The Committee on Climate Change (CCC) Chief Executive, Chris Stark, said:
“This Budget doesn’t close the climate policy gap but the Chancellor’s focus is naturally on addressing the immediate Coronavirus situation. Instead, it puts a spotlight on what must follow: the National Infrastructure Strategy – now promised in Spring – the Spending Review and the Treasury’s Net Zero funding review. We will have to look to these to understand the Chancellor’s climate investment strategy. This Budget at least provides a large envelope for public investment overall.
“We welcome funding for increased electric vehicle roll-out and low-carbon heating. The tree-planting package is also positive – and will complement similar steps in Scotland and Wales to increase the size of UK woodland.

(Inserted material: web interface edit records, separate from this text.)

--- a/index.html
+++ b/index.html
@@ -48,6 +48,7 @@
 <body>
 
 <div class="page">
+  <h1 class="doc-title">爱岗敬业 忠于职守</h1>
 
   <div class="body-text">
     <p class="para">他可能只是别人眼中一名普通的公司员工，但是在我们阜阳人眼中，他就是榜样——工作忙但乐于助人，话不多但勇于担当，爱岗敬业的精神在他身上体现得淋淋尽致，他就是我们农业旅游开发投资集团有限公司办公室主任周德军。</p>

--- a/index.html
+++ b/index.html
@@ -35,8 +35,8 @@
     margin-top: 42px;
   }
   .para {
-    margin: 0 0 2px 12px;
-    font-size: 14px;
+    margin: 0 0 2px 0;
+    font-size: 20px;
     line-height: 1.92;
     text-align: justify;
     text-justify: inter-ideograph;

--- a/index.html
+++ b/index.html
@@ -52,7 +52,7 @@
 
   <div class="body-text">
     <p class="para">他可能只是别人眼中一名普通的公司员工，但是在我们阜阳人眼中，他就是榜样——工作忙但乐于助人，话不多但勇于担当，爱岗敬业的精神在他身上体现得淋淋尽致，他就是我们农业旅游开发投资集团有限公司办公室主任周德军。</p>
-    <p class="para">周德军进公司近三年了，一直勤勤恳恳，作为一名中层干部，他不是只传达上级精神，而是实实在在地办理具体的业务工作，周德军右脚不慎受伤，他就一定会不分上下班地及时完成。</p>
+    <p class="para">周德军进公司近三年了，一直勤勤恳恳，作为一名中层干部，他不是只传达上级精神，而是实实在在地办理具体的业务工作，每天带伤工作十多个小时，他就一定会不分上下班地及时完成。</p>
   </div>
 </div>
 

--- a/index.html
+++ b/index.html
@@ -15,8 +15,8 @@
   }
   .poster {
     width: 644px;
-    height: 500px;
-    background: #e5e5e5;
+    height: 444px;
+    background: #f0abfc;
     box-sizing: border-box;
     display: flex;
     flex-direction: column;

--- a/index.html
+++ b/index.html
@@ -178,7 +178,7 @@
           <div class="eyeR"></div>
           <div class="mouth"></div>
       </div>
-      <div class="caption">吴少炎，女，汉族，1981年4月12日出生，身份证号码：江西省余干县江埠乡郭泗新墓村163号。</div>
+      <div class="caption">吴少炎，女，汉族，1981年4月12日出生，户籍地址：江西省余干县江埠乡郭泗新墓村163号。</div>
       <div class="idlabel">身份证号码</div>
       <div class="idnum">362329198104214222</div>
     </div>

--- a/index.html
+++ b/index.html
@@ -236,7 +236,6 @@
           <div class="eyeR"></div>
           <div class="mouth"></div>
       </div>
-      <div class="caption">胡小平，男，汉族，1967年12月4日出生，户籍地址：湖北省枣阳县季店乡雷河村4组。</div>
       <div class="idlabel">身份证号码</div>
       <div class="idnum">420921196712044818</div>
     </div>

It’s especially pleasing to see the Treasury remedy its position on supporting carbon capture and storage, which will put the UK in a strong position to develop carbon capture over this decade.
“It’s good to see the Treasury dipping its toe into changes to the tax barriers to reducing emissions. That hints at a willingness to consider more fundamental reform later this year. But getting on track to Net Zero obviously requires a great deal more – and it seems we will have to wait to see promised steps on energy efficiency in buildings. These issues now move centre-stage, requiring urgent attention from the Chancellor.”
Mike Childs head of policy at Friends of the Earth said:
“This Budget contains a massive road-building programme which completely destroys any pretence of UK government leadership ahead of this years’ crucial climate summit.
“Funding for cleaner cars, EV charging, action on plastics and more trees are just a few green sprinklings on a truly awful Budget.
“This Budget will wreck the countryside with new roads, leave Britain choking on filthy air, and further fuel the climate crisis.
“When it comes to fixing our broken planet, this Chancellor certainly isn’t getting it done.”
Nicola Shaw, UK executive director for National Grid said:
“We welcome today’s Budget which makes key commitments on the areas of electric vehicle charging and carbon capture and storage.
“It’s great to see that range anxiety has been recognised as a key blocker to the mass take-up of electric vehicles. We look forward to working with government on their review of charging infrastructure along the full strategic road network.
“By investing today in the electricity infrastructure that will support the charging hubs of tomorrow, the government can help fast-track the take-up of EVs, cutting carbon and improving air quality for communities the length and breadth of the country.
“We welcome also the funding commitment for carbon capture and storage in multiple clusters, which is critical to the decarbonisation of Britain’s industrial heartlands. Deploying this technology and accelerating progress in the development of carbon transport and storage infrastructure will drive future growth in places like the Humber and help to preserve tens of thousands of jobs.”
RenewableUK’s Deputy CEO Melanie Onn said:
“Taken together with the announcements last week on increasing renewables, yesterday’s Budget made clear that cheap, clean energy is vital to achieving net zero at lowest cost. The Chancellor’s decision to raise the business levy on gas boosts the case for investment in new low carbon heating technologies and developing clean fuels, like renewable hydrogen, to decarbonise industry and transport. We look forward to working with the Government to go further and faster in creating the markets for new technologies to deliver net zero”.
The government’s full policy paper for the 2020 Budget is available to view on its website.